◆ **EXERCISE REQUIREMENTS**: The required answer is an exact copy of the records below, without pictures.

◆ **TASK INPUTS**:
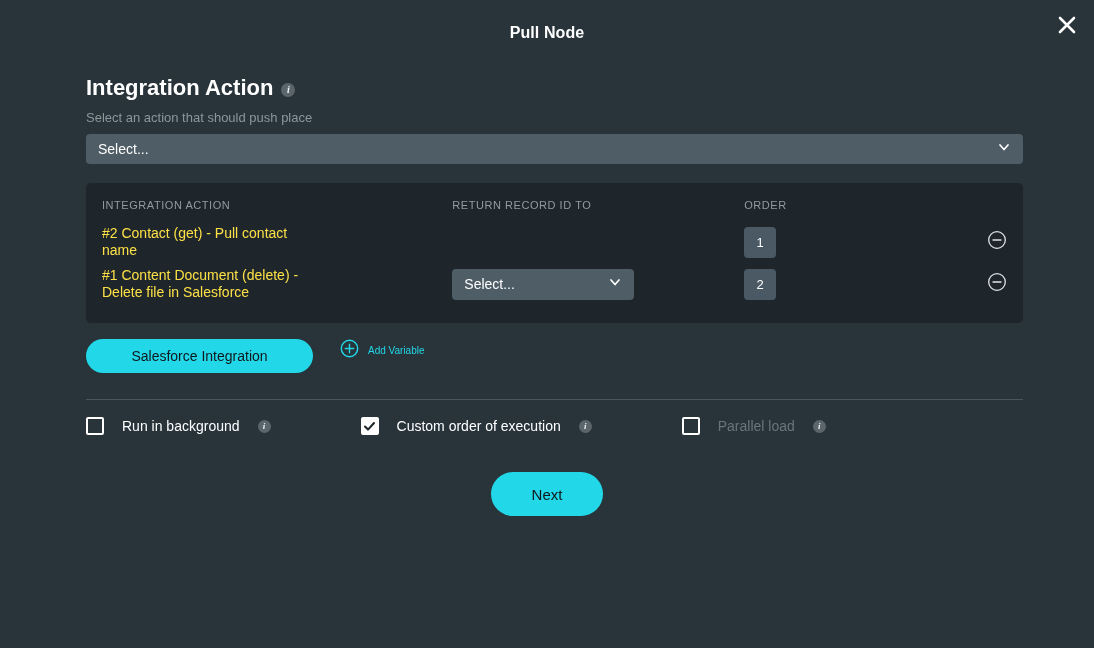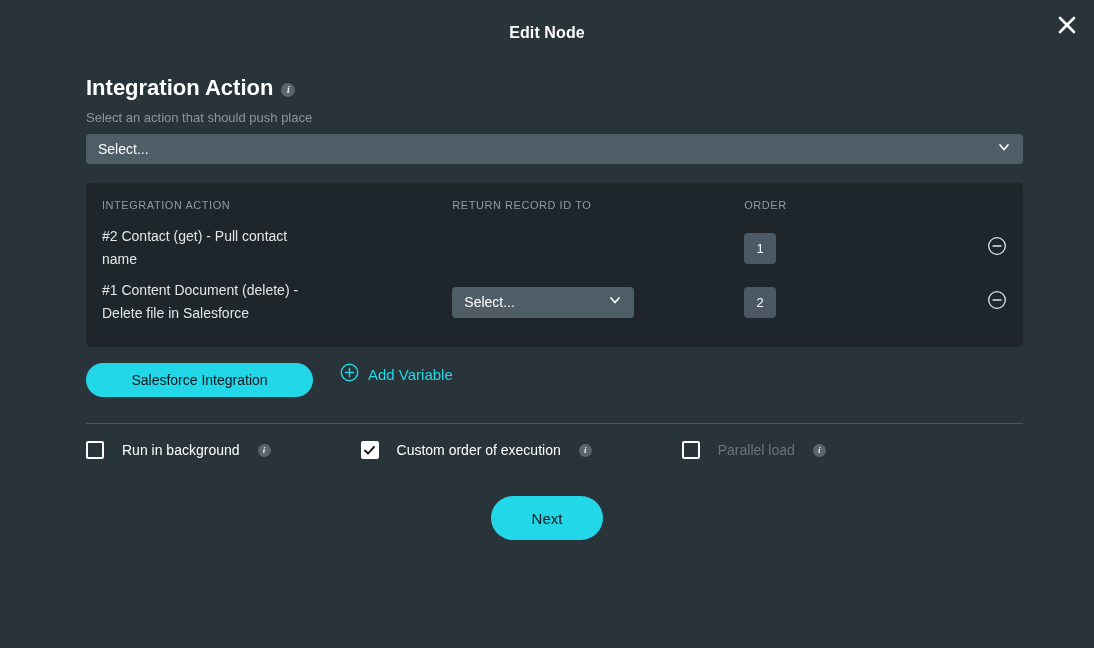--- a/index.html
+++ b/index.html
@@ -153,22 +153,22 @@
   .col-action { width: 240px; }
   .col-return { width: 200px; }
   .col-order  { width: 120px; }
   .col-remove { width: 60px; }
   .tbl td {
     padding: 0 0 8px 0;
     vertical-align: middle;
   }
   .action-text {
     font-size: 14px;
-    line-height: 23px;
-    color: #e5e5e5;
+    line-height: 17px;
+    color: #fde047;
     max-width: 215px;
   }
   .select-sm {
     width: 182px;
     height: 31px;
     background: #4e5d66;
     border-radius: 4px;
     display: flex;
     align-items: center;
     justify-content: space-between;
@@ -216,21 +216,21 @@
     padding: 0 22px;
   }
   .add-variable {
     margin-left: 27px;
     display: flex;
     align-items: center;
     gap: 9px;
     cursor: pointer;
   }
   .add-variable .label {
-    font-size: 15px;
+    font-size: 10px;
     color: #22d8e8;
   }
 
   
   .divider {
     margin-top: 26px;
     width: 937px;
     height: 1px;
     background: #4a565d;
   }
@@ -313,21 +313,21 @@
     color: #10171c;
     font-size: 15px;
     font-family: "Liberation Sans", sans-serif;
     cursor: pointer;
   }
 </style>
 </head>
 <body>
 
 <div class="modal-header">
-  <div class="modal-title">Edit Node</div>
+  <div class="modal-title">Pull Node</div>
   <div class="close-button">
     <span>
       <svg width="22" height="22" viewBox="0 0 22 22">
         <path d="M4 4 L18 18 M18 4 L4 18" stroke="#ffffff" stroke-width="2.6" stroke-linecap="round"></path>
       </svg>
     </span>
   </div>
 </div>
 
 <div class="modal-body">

◆ **YOUR RESPONSE**:
--- a/index.html
+++ b/index.html
@@ -153,22 +153,22 @@
   .col-action { width: 240px; }
   .col-return { width: 200px; }
   .col-order  { width: 120px; }
   .col-remove { width: 60px; }
   .tbl td {
     padding: 0 0 8px 0;
     vertical-align: middle;
   }
   .action-text {
     font-size: 14px;
-    line-height: 23px;
-    color: #e5e5e5;
+    line-height: 17px;
+    color: #fde047;
     max-width: 215px;
   }
   .select-sm {
     width: 182px;
     height: 31px;
     background: #4e5d66;
     border-radius: 4px;
     display: flex;
     align-items: center;
     justify-content: space-between;
@@ -216,21 +216,21 @@
     padding: 0 22px;
   }
   .add-variable {
     margin-left: 27px;
     display: flex;
     align-items: center;
     gap: 9px;
     cursor: pointer;
   }
   .add-variable .label {
-    font-size: 15px;
+    font-size: 10px;
     color: #22d8e8;
   }
 
   
   .divider {
     margin-top: 26px;
     width: 937px;
     height: 1px;
     background: #4a565d;
   }
@@ -313,21 +313,21 @@
     color: #10171c;
     font-size: 15px;
     font-family: "Liberation Sans", sans-serif;
     cursor: pointer;
   }
 </style>
 </head>
 <body>
 
 <div class="modal-header">
-  <div class="modal-title">Edit Node</div>
+  <div class="modal-title">Pull Node</div>
   <div class="close-button">
     <span>
       <svg width="22" height="22" viewBox="0 0 22 22">
         <path d="M4 4 L18 18 M18 4 L4 18" stroke="#ffffff" stroke-width="2.6" stroke-linecap="round"></path>
       </svg>
     </span>
   </div>
 </div>
 
 <div class="modal-body">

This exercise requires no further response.